Mikhaïl les attendait au bord du lac Smolino, au sud-est de Tcheliabinsk : la ville et ses alentours étaient ponctués d'étendues d'eau plus ou moins grandes. Le russe portait un long imperméable beige, comme les commissaires des séries ennuyeuses. Une pluie fine et persistante tombait.

- Tu n'aurais pas dû venir, Cavaleri. Les Anarkhisty ne sont pas du genre gentlemen.

- Je sais. C'est une qualité qui se faire rare, de nos jours.

- Je t'aurais prévenu. Le chef, Oleg, vous attend au bord de la R268. C'est la route que vous allez sûrement suivre jusqu'au bout de la section M51, destination Novossibirsk. J'espère que vous parlez russe.

Björn hocha la tête. Astrid le dévisagea, étonnée.

- Le suédois, l'allemand, le danois, l'anglais...et le russe ?

- À nous deux, nous parlons sept langues, sourit Björn. Nous sommes prêts pour un tour du monde.

- Contentez-vous de la Russie pour l'instant, soupira Mikhaïl. Bonne chance.

Alors qu'ils rejoignaient l'endroit où les attendaient les motards, Björn prit la main d'Astrid.

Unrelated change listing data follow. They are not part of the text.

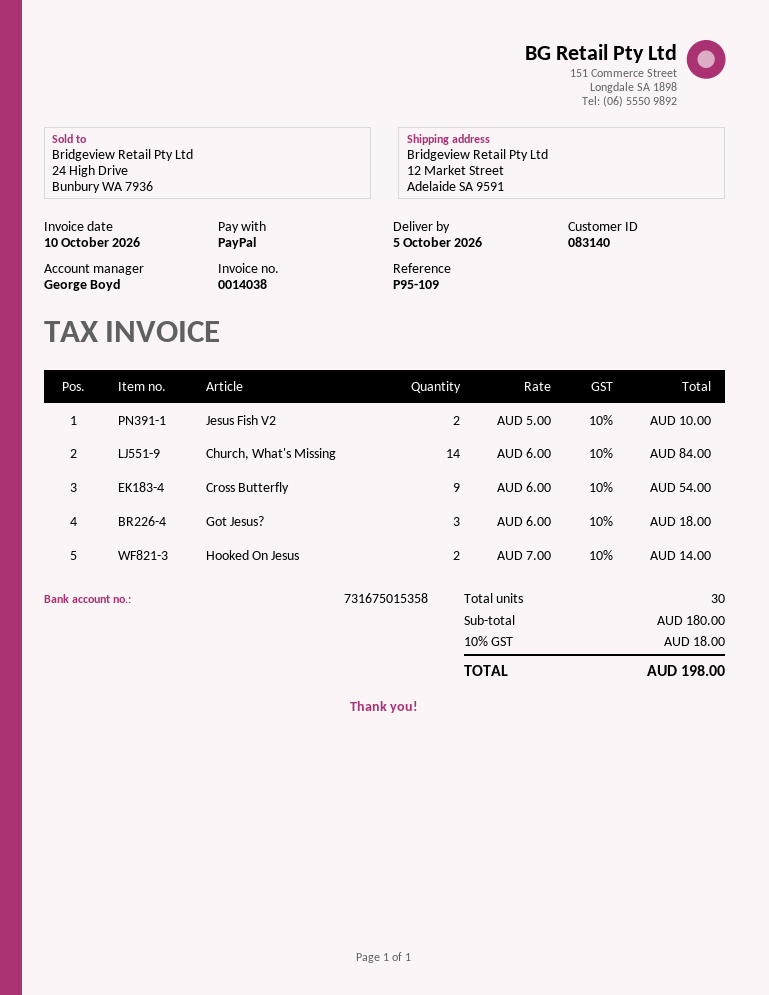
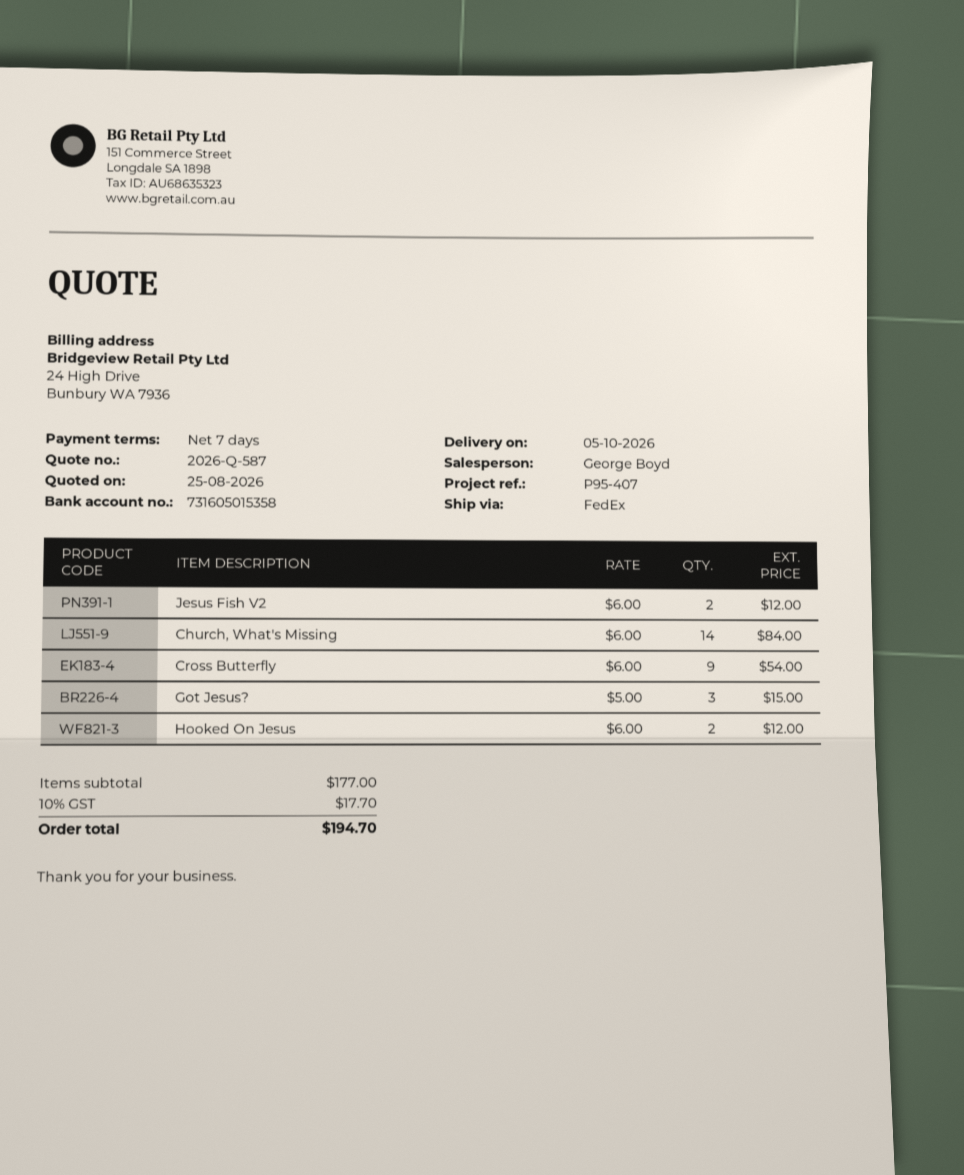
reference: P95-109 -> P95-407
bank account: 731675015358 -> 731605015358
Jesus Fish V2: 2 x 5.00 = 10.00 -> 2 x 6.00 = 12.00
Got Jesus?: 3 x 6.00 = 18.00 -> 3 x 5.00 = 15.00
Hooked On Jesus: 2 x 7.00 = 14.00 -> 2 x 6.00 = 12.00
subtotal: 180.00 -> 177.00
tax: 10% = 18.00 -> 10% = 17.70
total: 198.00 -> 194.70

Celle-ci, un peu surprise, s'arrêta.

- Comme l'a dit Salvatore, les Anarkhisty ne traitent pas les femmes comme tous les hommes devraient le faire. Pour notre couverture, je vais peut-être devoir être...

- Un goujat ? suggéra Astrid.

- Oui, c'est le mot que je cherchais. Alors, pardonne-moi d'avance.

Elle le regarda, avec son blouson de cuir noir, son tee-shirt de la même couleur et ses grosses bottes. Cet attirail n'arrivait pas à lui donner une allure de méchant. Astrid lui sourit et hocha la tête.

Mikhaïl leur avait fournis une moto énorme et rutilante, grise et bleue, un vrai monstre de métal. Ils la retrouvèrent dans un garage juste à côté du point de rendez-vous.

Oleg était un géant à la longue barbe rousse, avec des biceps comme des jambons. Astrid baissa docilement la tête et resta derrière Björn. Ce dernier changea radicalement d'attitude : son visage se fit dur, ses yeux s'assombrirent, et quand il parla, sa voix était rude.

Que même Björn, finalement, ait un côté obscur donna des frissons à Astrid. Il est simplement bon acteur, se rassura-t-elle.

Elle ne comprit pas un mot de la discussion, mais à un moment, Oleg la désigna plusieurs fois. Elle garda la tête basse.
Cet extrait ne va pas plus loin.